This CPATH Community Building project develops a computing education community focused on introducing enterprise computing technologies into undergraduate computing education. Marist College serves as the lead institution in partnership with Illinois State University, North Carolina Central University, University of Arkansas, and Widener University. The team plans to bring together representatives from academia, industry, and non-profit sectors to develop and implement new curricula focused on skills needed to develop and maintain enterprise systems, integrate them into networks of technologically and geographically diverse systems, and design and implement applications that span a network of enterprise systems and distributed systems working together. Students should have the skills to set up and run data centers that minimize energy requirements and meet the ever increasing need for business continuity and disaster recovery.
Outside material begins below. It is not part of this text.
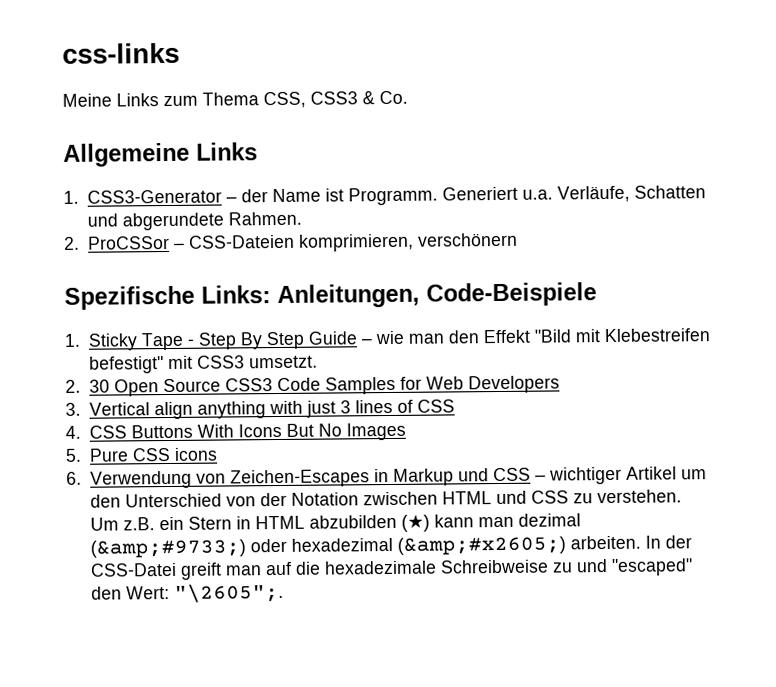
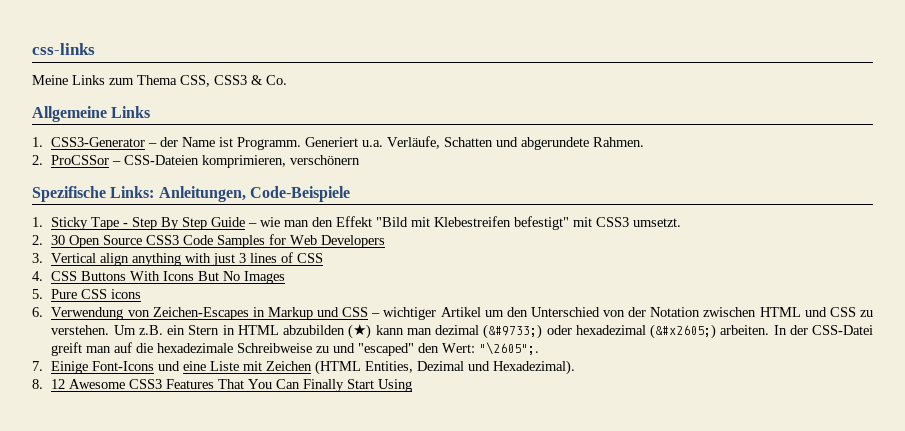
- Um z.B. ein Stern in HTML abzubilden (★) kann man dezimal (&amp;#9733;) oder hexadezimal (&amp;#x2605;) arbeiten.
+ Um z.B. ein Stern in HTML abzubilden (★) kann man dezimal (&#9733;) oder hexadezimal (&#x2605;) arbeiten.
+ 7. Einige Font-Icons und eine Liste mit Zeichen (HTML Entities, Dezimal und Hexadezimal).
+ 8. 12 Awesome CSS3 Features That You Can Finally Start Using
The project includes participation by a wide range of experts to develop cost effective undergraduate curricula based on nonproprietary standards that address essential computing technology principles encountered in predominantly large system environments.
The intellectual merit of the project lies in strong collaborative team and committed industry partners. The enterprise computing focus is innovative and important for the nation but also challenging both academically and practically. The project has the potential to produce new research and models in an area of emerging importance to the country.
The broader impacts of the project include the development of an educational community to share resources such as new courses and curricula. The implementation of new enterprise computing curricula could impact job prospects and capacity for students across the country through new innovative computing pathways open to a diverse student population in a range of academic disciplines.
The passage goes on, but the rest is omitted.